Future research involving more systematic analyses of linguistic features in the linguistic landscape, including orthography, pronunciation rules, and syntax is needed, and these areas can be used to develop classroom materials. In a similar vein, the development of additional pedagogical materials for language learning and teaching is necessary to facilitate this type of project. For example, we need to improve hands-on classroom activities for learning vocabulary, grammar, and idiomatic expressions from the investigation of linguistic landscapes. In addition to that, longitudinal LL exploration may bring meaningful results. For instance, visiting the same places several times over a time period and observing the linguistic shifts in a given context could be a meaningful contribution.

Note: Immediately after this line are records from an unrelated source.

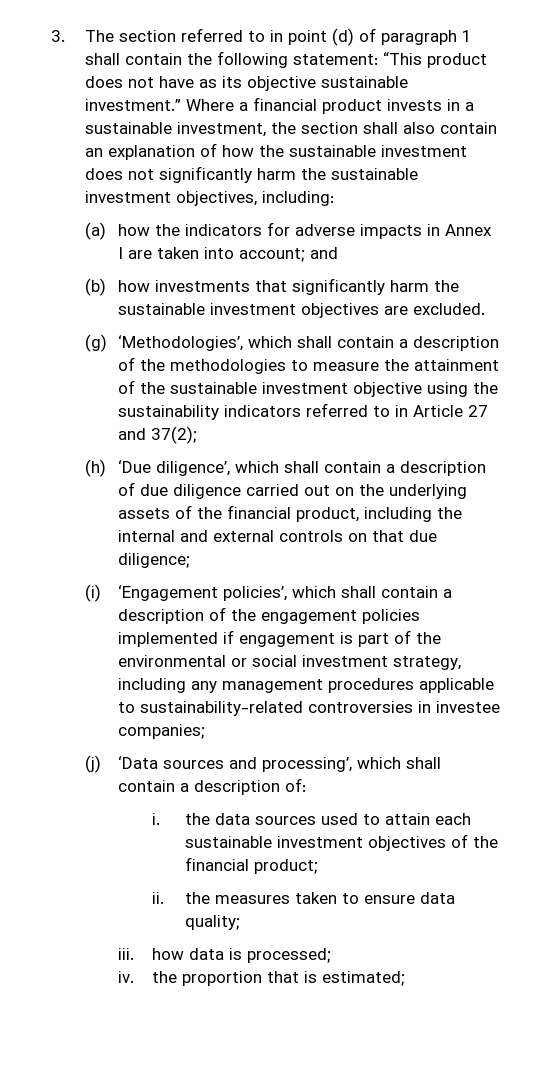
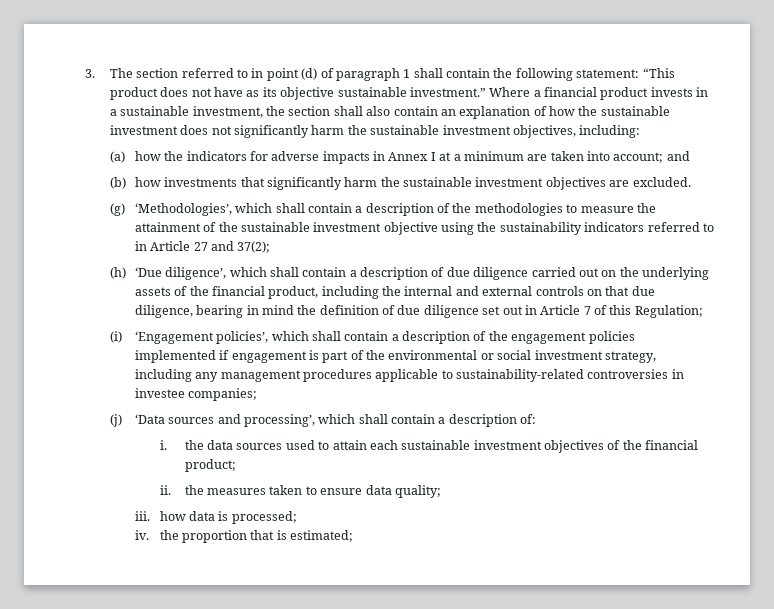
- (a) how the indicators for adverse impacts in Annex I are taken into account; and
+ (a) how the indicators for adverse impacts in Annex I at a minimum are taken into account; and
- (h) ‘Due diligence’, which shall contain a description of due diligence carried out on the underlying assets of the financial product, including the internal and external controls on that due diligence;
+ (h) ‘Due diligence’, which shall contain a description of due diligence carried out on the underlying assets of the financial product, including the internal and external controls on that due diligence, bearing in mind the definition of due diligence set out in Article 7 of this Regulation;

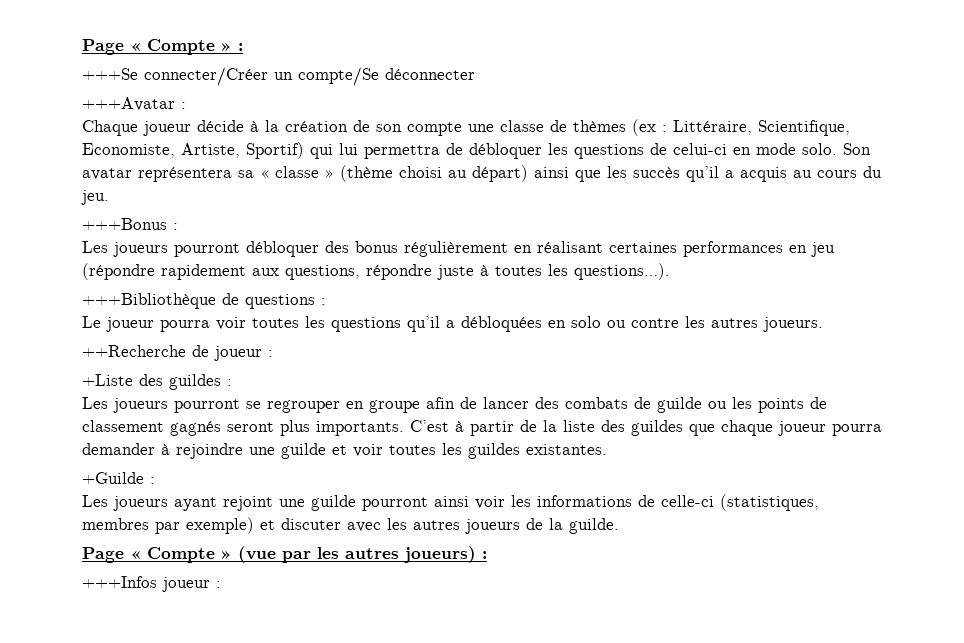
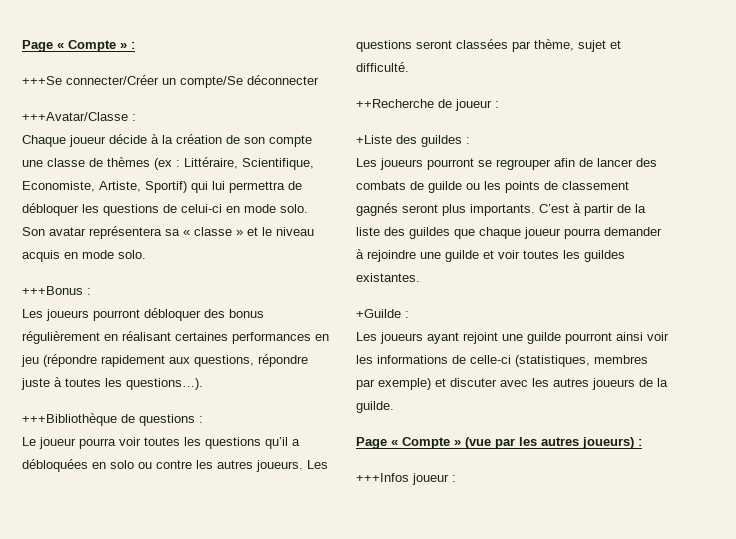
- +++Avatar :
+ +++Avatar/Classe :
- Son avatar représentera sa « classe » (thème choisi au départ) ainsi que les succès qu’il a acquis au cours du jeu.
+ Son avatar représentera sa « classe » et le niveau acquis en mode solo.
+ Les questions seront classées par thème, sujet et difficulté.
- Les joueurs pourront se regrouper en groupe afin de lancer des combats de guilde ou les points de classement gagnés seront plus importants.
+ Les joueurs pourront se regrouper afin de lancer des combats de guilde ou les points de classement gagnés seront plus importants.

Additionally, with the students’ increasing mobility, the opportunity to compare and contrast two different linguistic surroundings (e.g. FL and SL) will provide an interesting investigation. The linguistic environment is always changing as time passes, and these shifts may bring changes in linguistic and cultural ideologies with them. The linguistic landscape is a valuable resource for our foreign language classes because of its authentic nature and, undoubtedly, there is room to develop more creative and critical applications in our foreign language classrooms.